One of the challenges with designs to reduce overall emissions is the matching of the HRSG steam production and the startup of the steam turbine. This is especially valid when trying to start the advanced combustion turbine and maintaining lower emissions. The traditional combustion turbine startup is to temperature-match the exhaust with the steam requirements for the steam turbine startup. This would require the combustion turbine to stay at very low loads, and not be able to control the CO and nitrogen oxides (NOX) emissions. The current designs employ final-stage attemperators to allow the combustion turbine to start up independently from the steam turbine. The final stage attemperators allow the steam conditions to be matched to the steam turbine startup requirements regardless of the combustion turbine load. Therefore, the combustion turbine can ramp up to its emissions control load or greater and not be impacted by the steam turbine startup.
Sargent & Lundy has incorporated final-stage attemperators in combined-cycle designs to allow the combustion turbine to be started independently from the steam turbine to minimize emissions during startup at least as far back as 1997. At that time, Sargent & Lundy received special permission from the steam turbine manufacturer during the design process, since the ASME Turbine Water Induction Prevention guidelines in 1997 did not recommend water be added to the steam in route to the steam turbine without a downstream heat exchanger being employed. As interstage attemperators within the HRSG were not capable of controlling the steam temperatures for this configuration, final-stage attemperators were used. Today, this is a common design feature and the ASME Turbine Water Induction Prevention guidelines have been modified to allow for this configuration.
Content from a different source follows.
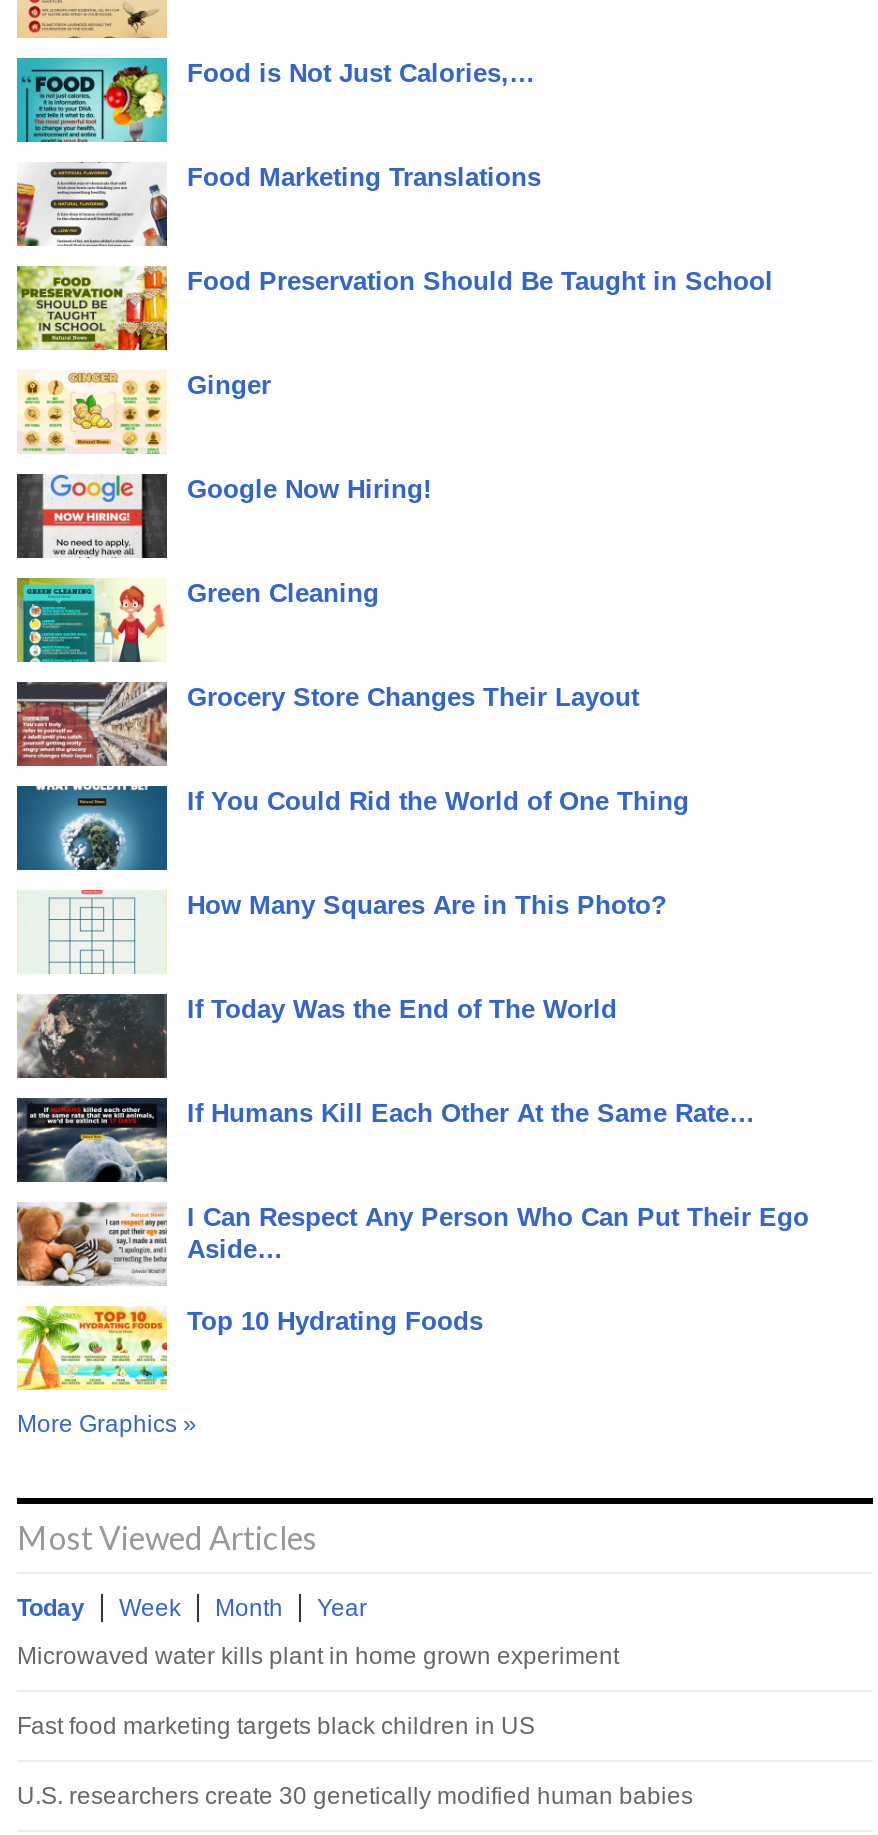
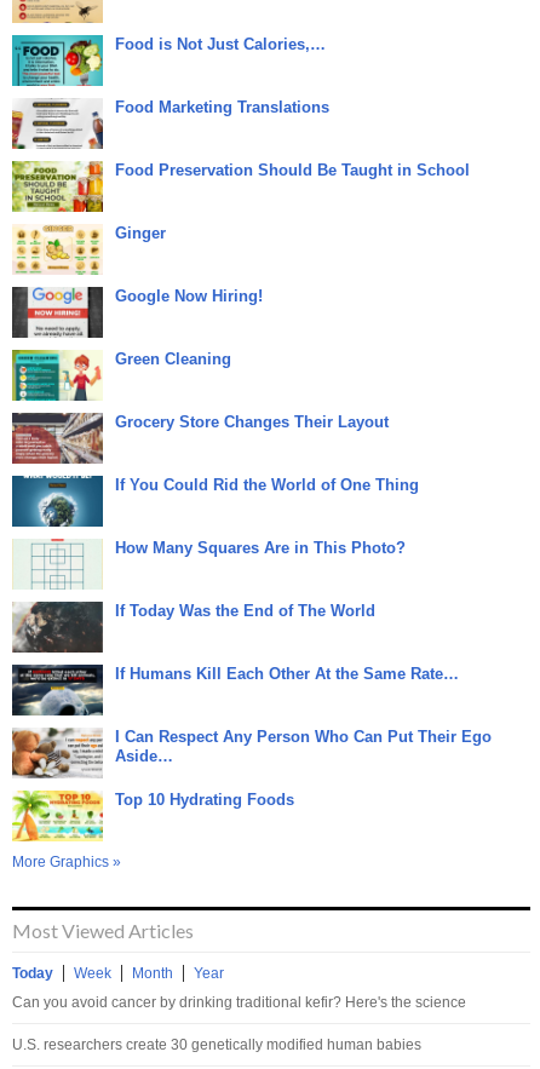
[17,1642,619,1740] Microwaved water kills plant in home grown experiment | Fast food marketing targets black children in US -> [12,994,466,1011] Can you avoid cancer by drinking traditional kefir? Here's the science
Auxiliary Boiler to Reduce Combined-Cycle Startup Time
Auxiliary boilers are still being used to improve on combined-cycle cold startup times. Auxiliary boilers as used to generate steam for steam turbine seals and to establish condenser vacuum. Based on Sargent & Lundy’s investigation, auxiliary boilers improve the cold startup time by approximately 15 30 minutes. This startup time requires the auxiliary boiler to be capable of starting quickly.
An auxiliary boiler and stack damper may also be used during warm shutdowns to maintain steam seals and keep the HRSG drums warm. The stack damper system is closed to hold heat in the HRSG during shutdown. Both of these provisions limit thermal cycle fatigue on the HRSG and reduce the duration required for the HRSG to begin producing steam that can be utilized for steam turbine warming.
Therefore, depending on the operating profile of the plant, if the intent of the auxiliary boiler is to shorten cold startup time, the benefits of an auxiliary boiler are limited. If the intent is to operate the plant in cycling mode, extending the duration from shutdown and maintain the unit in hot or warm standby, the auxiliary boiler has an advantage.
The current advanced F, G, H, and J Class combustion turbines impact the combined-cycle power block and BOP designs. These machines, along with various market demands, result in challenges in overall facility design. These challenges include integration with the steam bottoming cycle and BOP equipment, including the HRSG and steam turbine generator design, combustion turbine cooling air system, and the natural-gas supply system. In addition, the steam cycle is impacted through design requirements for fast startup, base load and cycling operation, high unit ramp rates, high efficiency, high reliability, lower emissions, and lower life-cycle costs. These techniques and their successful implementation have proven highly beneficial in the use of advanced combustion turbines in combined-cycle applications.